Em 2024, 31.321 escolas encontram-se paralisadas em todo país: 18.201 escolas nos territórios rurais e 13.120 escolas nos territórios urbanos. De acordo com o Diagnóstico das Escolas do Campo da Bahia (2025)2, no Nordeste o fechamento das escolas do campo é mais acentuado, apenas em 2019, mais de 29 mil escolas do campo foram extintas. Na Bahia, a situação não é diferente, apenas entre 2017 e 2021, foram 20.337 paralisações e 5.521 fechamentos de escolas do campo.
Segundo o Fórum, uma das práticas recorrentes dos gestores educacionais consiste na edição de portarias administrativas internas que estabelecem número mínimo de estudantes por turma, sem fundamento no marco legal vigente e muitas vezes sem aprovação dos conselhos de educação. Outra estratégia que as secretarias municipais e estaduais utilizam para fechar as escolas é o discurso da modernização do sistema educacional, que responsabiliza as escolas multisseriadas e de pequeno porte pela precarização de sua estrutura física e pelo fracasso escolar, apresentando a nucleação como solução para esses problemas.
Na prática, essa política resulta em falsa promessa, que não soluciona a problemática da precarização das escolas-núcleo, muitas permanecem com as turmas multisseriadas, e não possuem biblioteca, laboratórios, e precariedade do transporte escolar continua e se agrava com a ampliação das distâncias percorridas pelos estudantes.

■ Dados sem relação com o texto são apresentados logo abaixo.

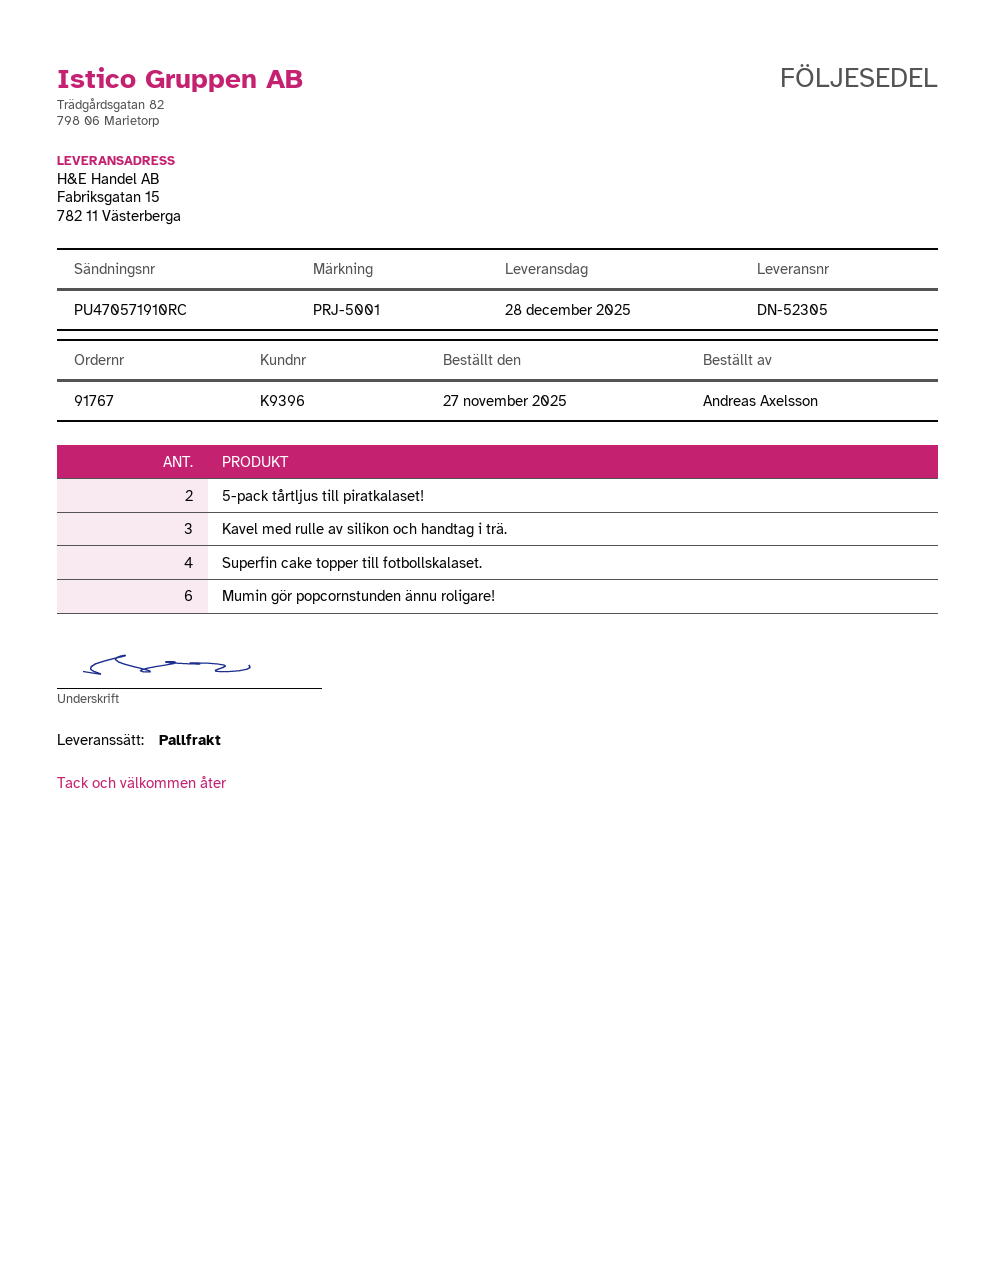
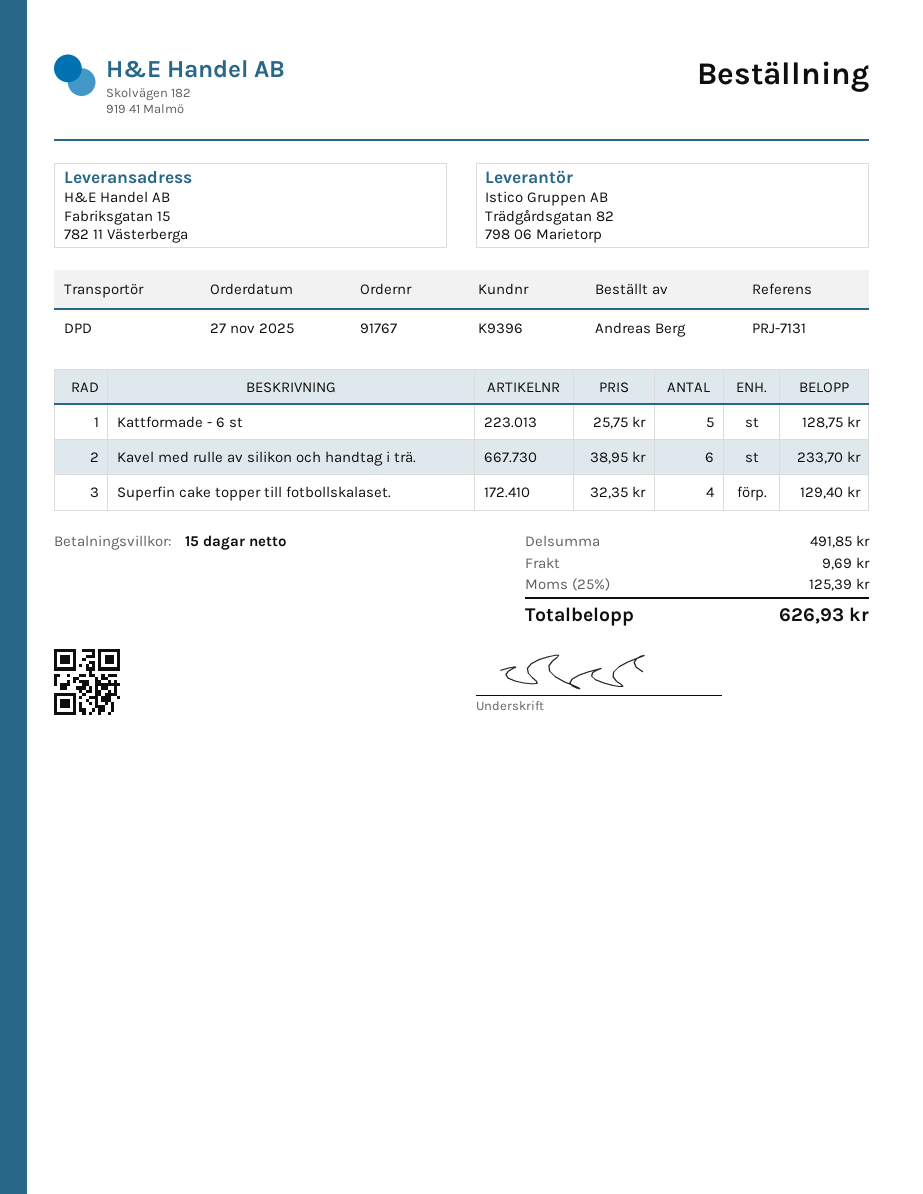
reference: PRJ-5001 -> PRJ-7131
ordered by: Andreas Axelsson -> Andreas Berg
shipping method: pallet freight -> DPD
5-pack tårtljus till piratkalaset!: 2 -> none
Kavel med rulle av silikon och handtag i trä.: 3 -> 6
Mumin gör popcornstunden ännu roligare!: 6 -> none
Kattformade - 6 st: none -> 5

Repúdio – Em nota, o Fórum aponta que as medidas são tomadas “sem qualquer processo efetivo de escuta ou diálogo” e que se impõem por decisões administrativas, decretos e portarias internas, atingindo crianças, jovens e adultos que vivem no campo. O texto cita casos e ameaças de encerramento em estados como Paraná, Rio Grande do Sul, Goiás, Pará e Espírito Santo, além de registros no Amazonas, Rondônia, Mato Grosso do Sul e Paraíba.
O Fórum Nacional de Educação do Campo, das Águas e das Florestas (FONEC) vem a público denunciar e repudiar, de forma veemente, o crime social, político e educacional executado com a ofensiva sistemática de fechamento de escolas nos territórios e comunidades tradicionais e camponesas do campo em curso em diversos municípios e estados brasileiros, entre eles: Paraná, Rio Grande do Sul, Mato Grosso do Sul, Goiás, Pará, Rondônia, Amazonas, Espírito Santo e Paraíba. O FONEC reafirma a luta permanente. Estaremos nas ruas, nas comunidades e nos espaços públicos para impedir a continuidade dessa violação do direito e assegurar o direito das crianças e jovens do campo estudarem no lugar em que vivem.